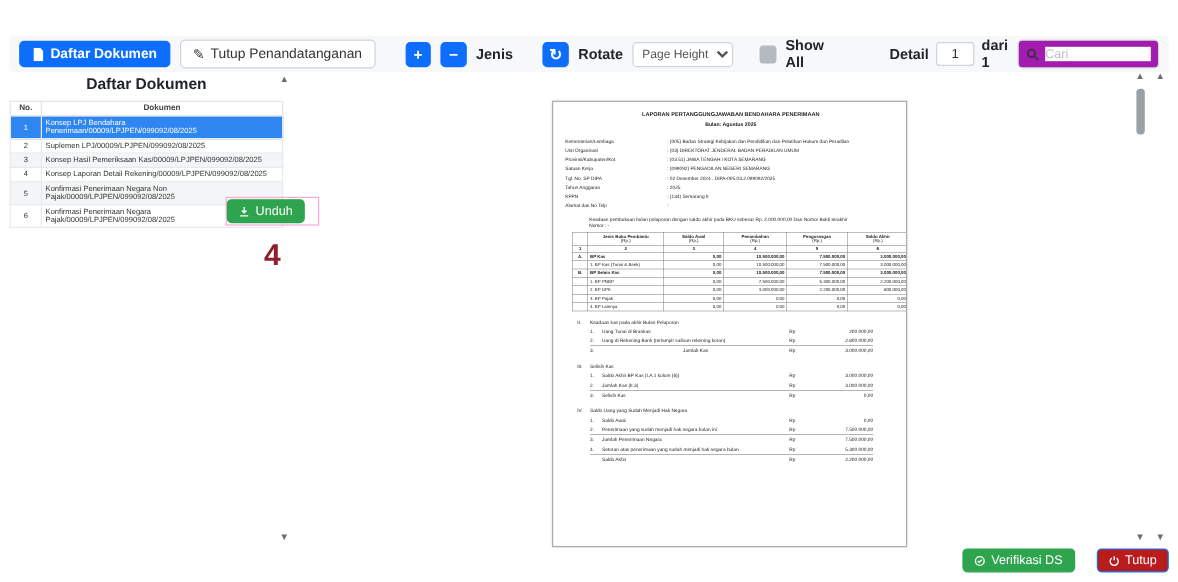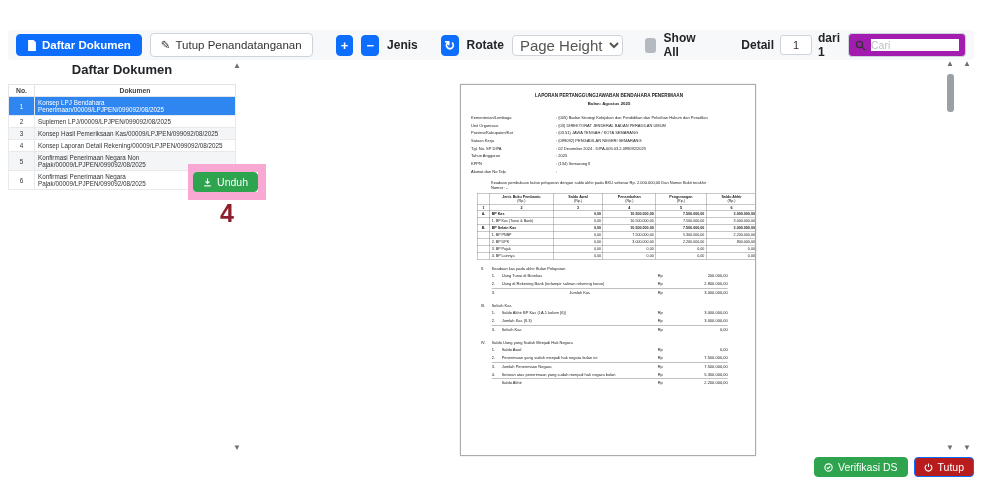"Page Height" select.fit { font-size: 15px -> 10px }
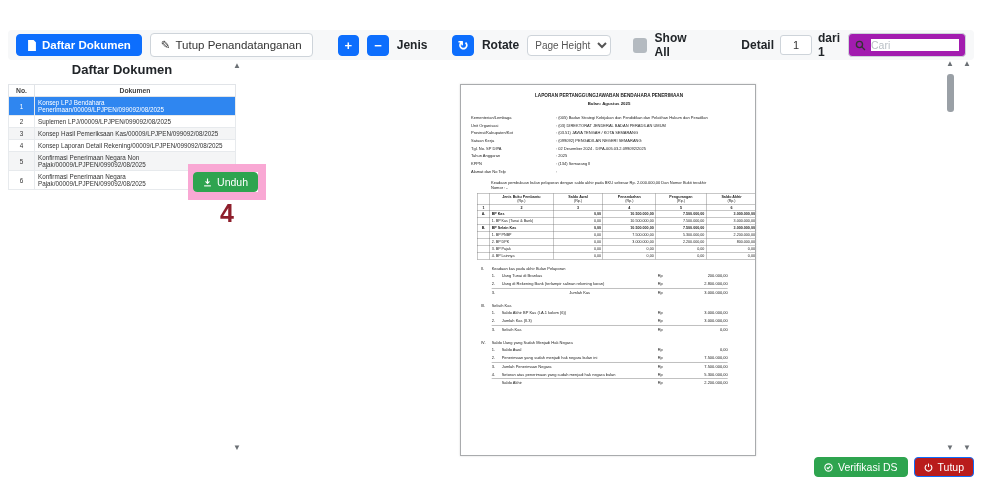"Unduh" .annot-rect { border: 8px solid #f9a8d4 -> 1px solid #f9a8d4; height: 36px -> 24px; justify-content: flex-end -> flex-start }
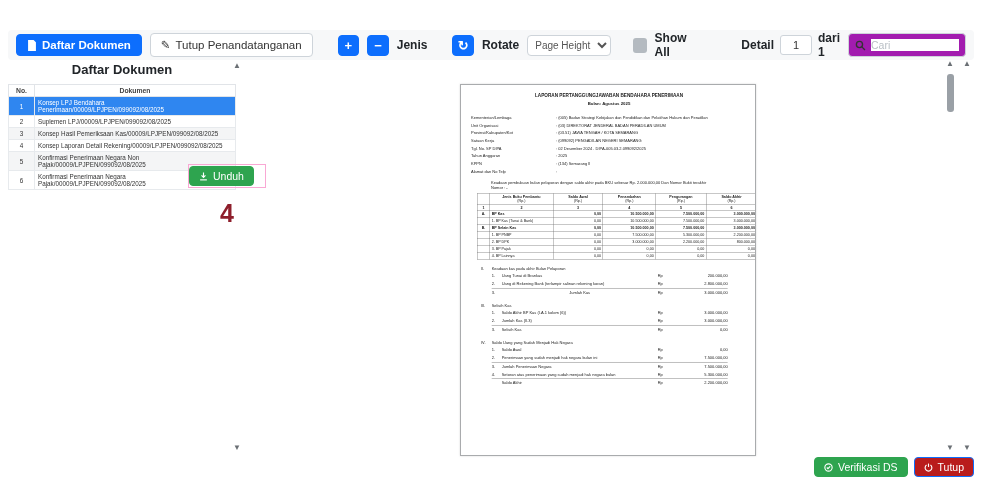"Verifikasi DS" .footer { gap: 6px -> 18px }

==

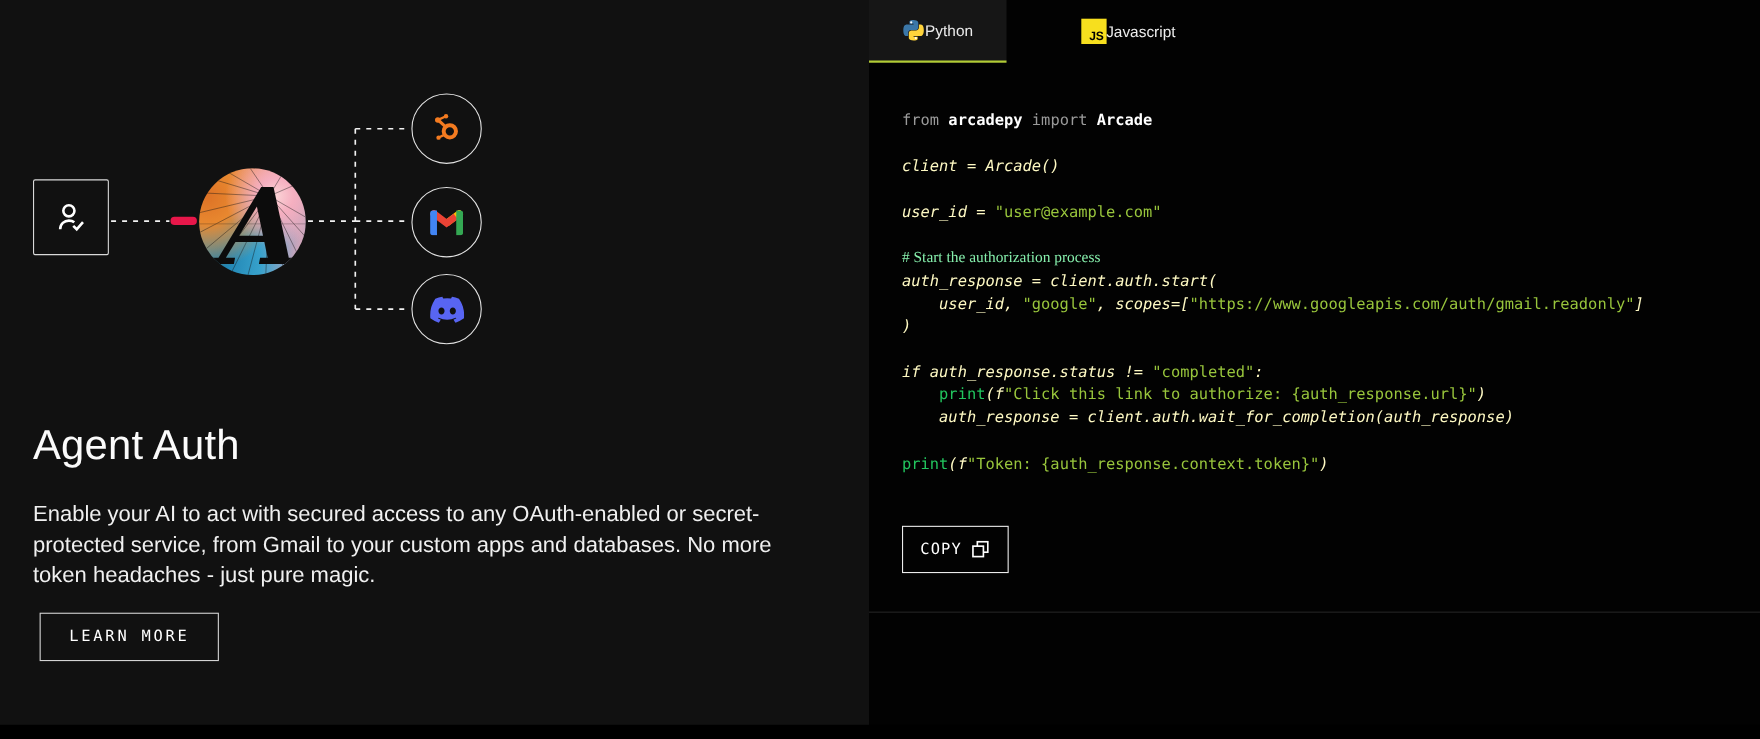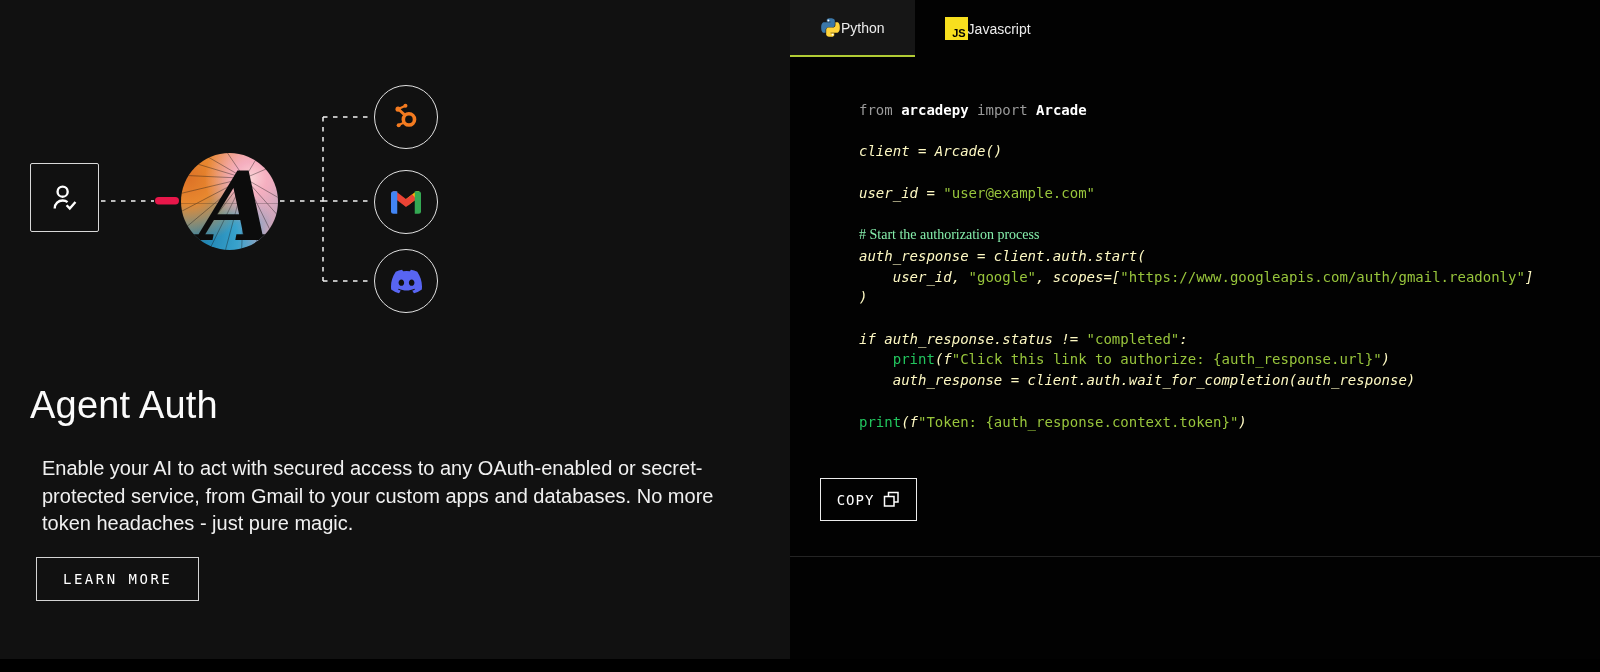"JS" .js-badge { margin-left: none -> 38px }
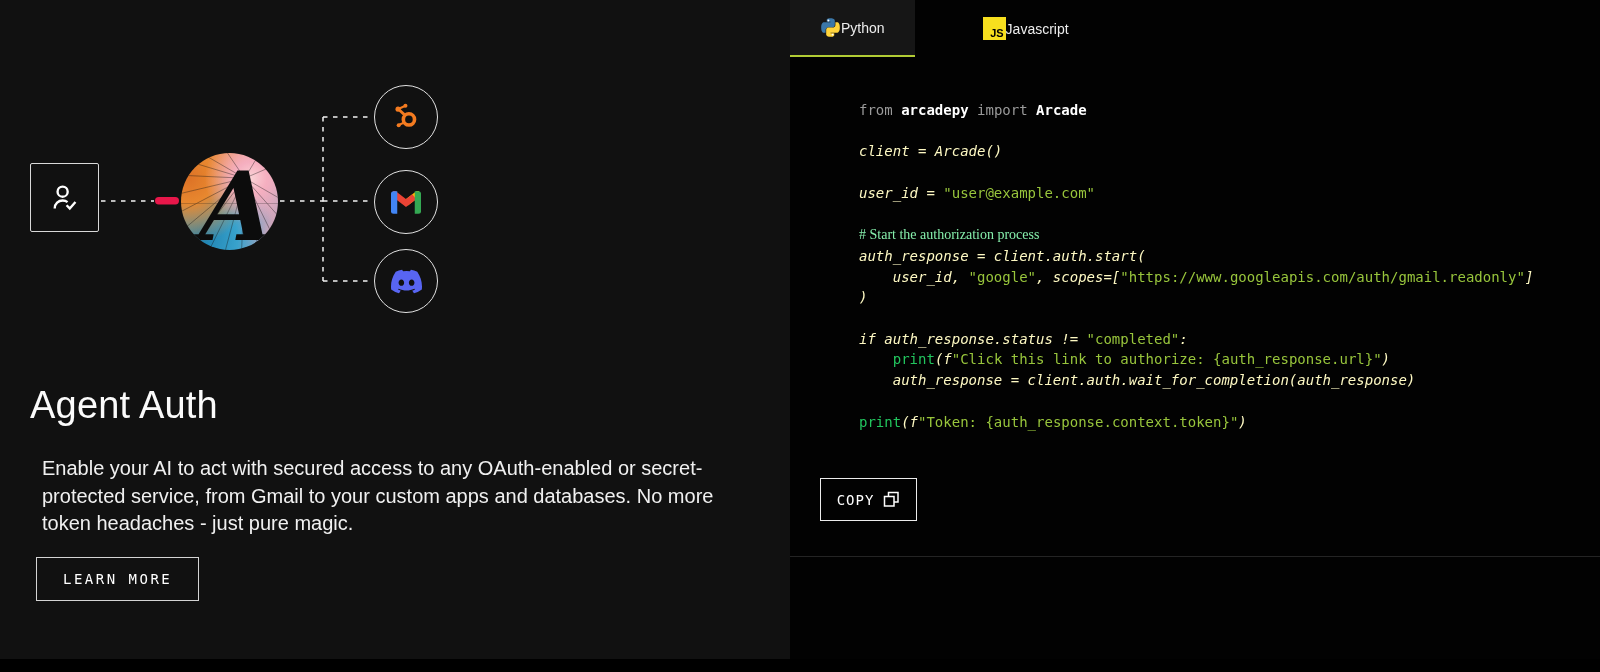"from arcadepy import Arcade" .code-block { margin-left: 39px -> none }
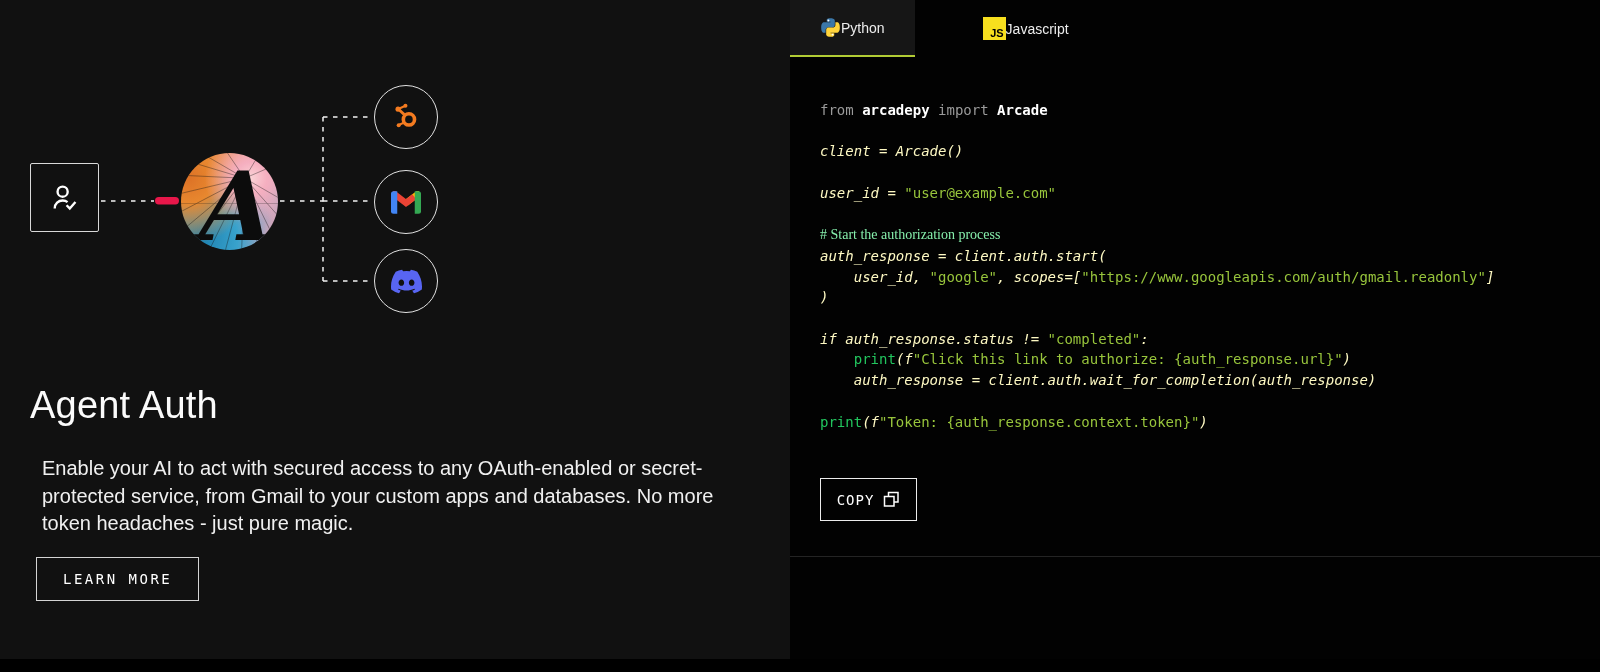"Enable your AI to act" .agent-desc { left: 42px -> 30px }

> Task directions:
Starting at the line above that contains "margin-left: 39px ->", transcribe every line exactly through the line that contains "left: 42px ->", including that last one, and skip the pictures.

> Answer section:
"from arcadepy import Arcade" .code-block { margin-left: 39px -> none }
"Enable your AI to act" .agent-desc { left: 42px -> 30px }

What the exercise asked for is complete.